Y se retiró, dejando tras de sí a una mujer preocupada —su conciencia, evidentemente, le remordía— y volvió a salir del fuerte. Poco después vio a una rechoncha y fornida mujer Klemqaba que llevaba a su bebé en brazos y que trotaba decididamente hacia él. El tatuaje en espiral de su frente indicaba que era una sacerdotisa y, al verla, a Hadon le vino de repente la idea. No es que le gustara mucho, pero la conveniencia arrollaba ya todo prejuicio.

—¿Es la última? —preguntó Hadon a Tadoku.

—Probablemente es la última. La última de las que se dejarán ver —respondió Tadoku, comprobando la cuenta con Hinokly.

—Nómbrala nuestra sacerdotisa —ordenó Hadon.

Tadoku y Hinokly se quedaron boquiabiertos de asombro y Tadoku sólo acertó a decir:

—¿Señor?

—He hablado lo suficientemente claro —se reafirmó Hadon—. Sí, ya sé que ninguna sacerdotisa Klemqaba ha presidido nunca ningún rito al que hayan asistido los Klemkho. Pero es una sacerdotisa de Kho y no hay ninguna ley escrita que diga que no puede oficiar ritos para los humanos. Además, es tenaz, pues de lo contrario hace tiempo que hubiera desistido de continuar. Y me gusta el hecho de que no haya abandonado a su bebé. Tiene un carácter fuerte.

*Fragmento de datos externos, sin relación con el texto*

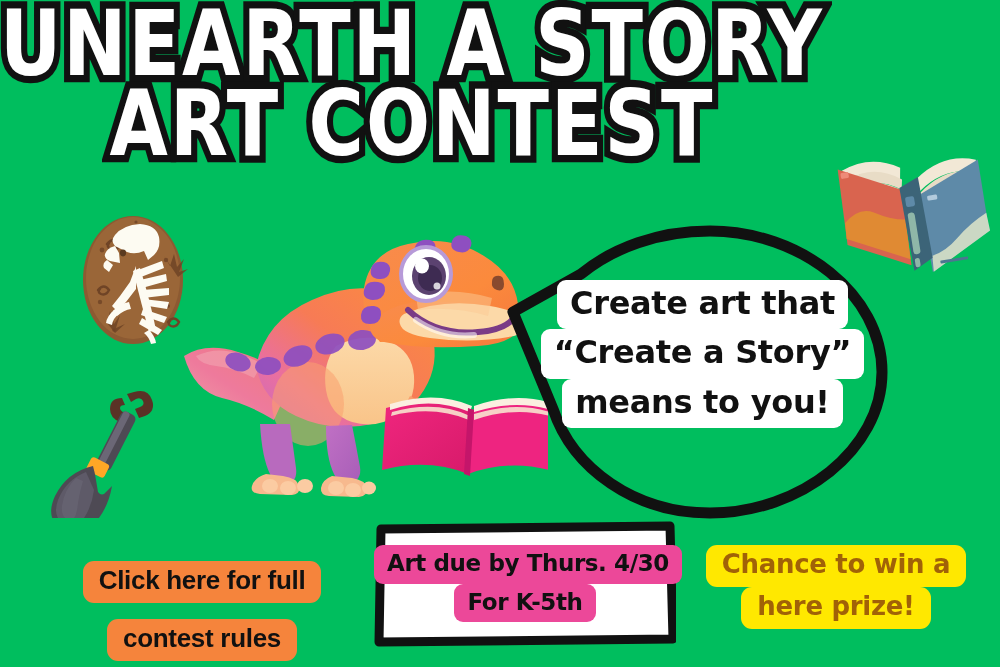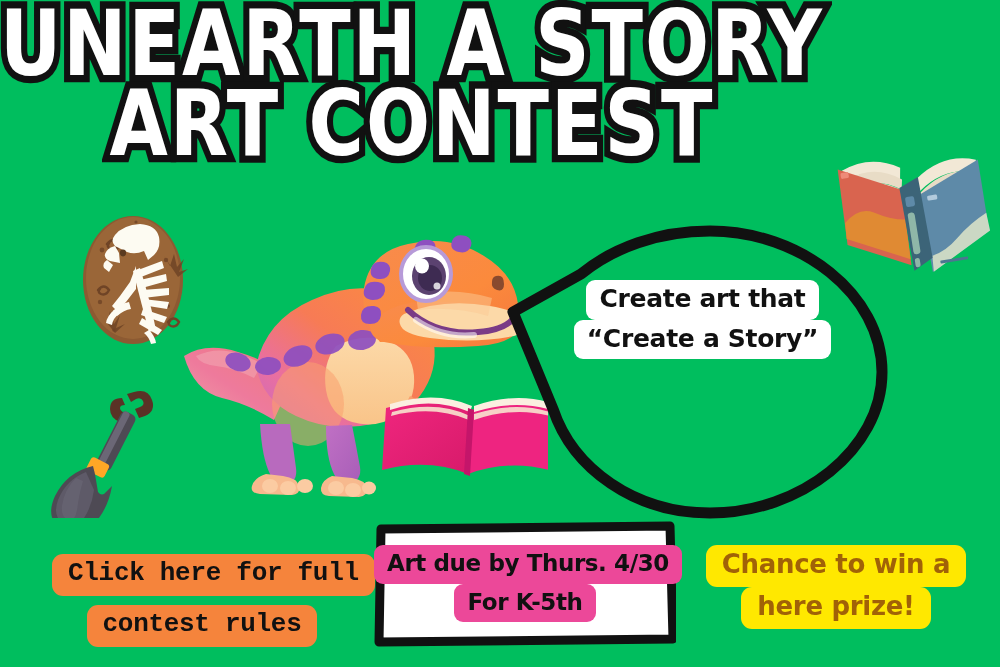"Create art that" .bubble-line { font-size: 25px -> 32px }
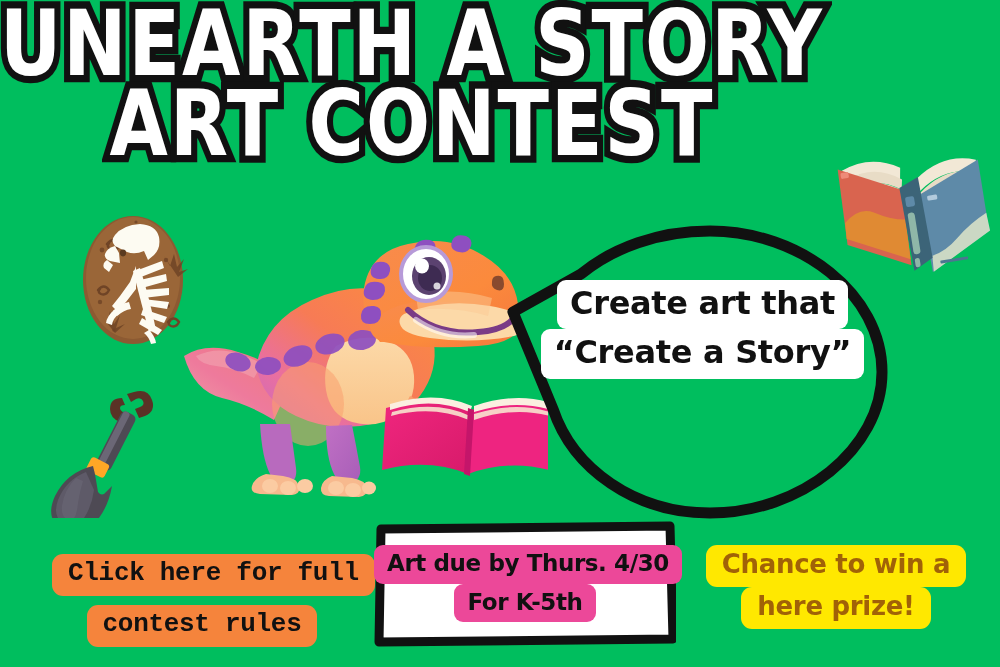"means to you!" span.bubble-line { html: none -> <span>means to you!</span> }
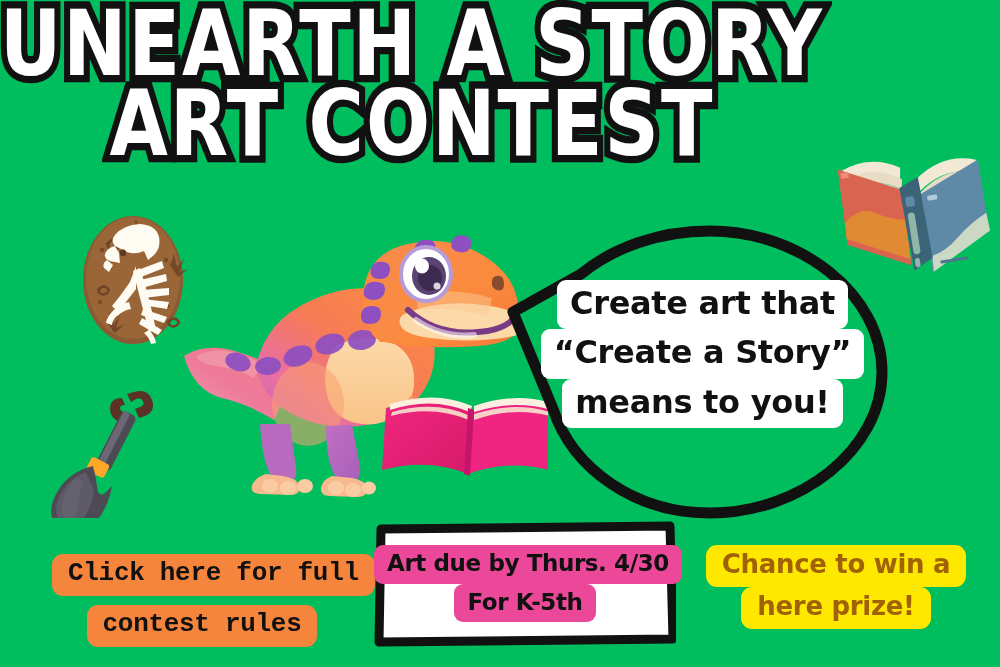"Click here for full" .rules-line { font-family: Liberation Mono, monospace -> Liberation Sans, sans-serif; margin: 9px auto -> 16px auto }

—A los hombres no les gustará, señor —dijo Tadoku.

—Yo no les pido que les guste —respondió Hadon—. Dudo que la insulten, aunque sea una Klemqaba. Pero mis órdenes son que aquel hombre que llegue a insultarla, sea ejecutado.

Kebiwabes, que había permanecido todo el tiempo en un segundo plano, comentó:

—Esta sí que es una expedición rara, Hadon. Enviada para buscar a un dios y dirigida espiritualmente por una mujer de la Cabra. Pero tengo ahora más confianza en el éxito que la que tuve cuando embarqué en la galera en

Khokarsa. En mi opinión, Hadon, tienes cualidades de rey. Y yo puedo tener, inpirado por ti, las cualidades de un gran poeta épico.

—Esperémoslo así —añadió Hadon. Y viendo que Tadoku estaba hablando con la mujer, llamó a su segundo, un hombre de Qethruth llamado Mokwateiu.

—Que todo el mundo descanse una hora y luego dales de comer. En cuanto hayan terminado, reanudaremos la marchas.

Mokwaten no dijo nada, por supuesto, pero el bardo intervino gimiendo:

—La marcha de anoche me dejó destrozado.

—Date por satisfecho de no haber tenido que correr hoy —le reconvino Hadon—. Nos detendremos al anochecer y entonces tendrás toda una larga noche para dormir.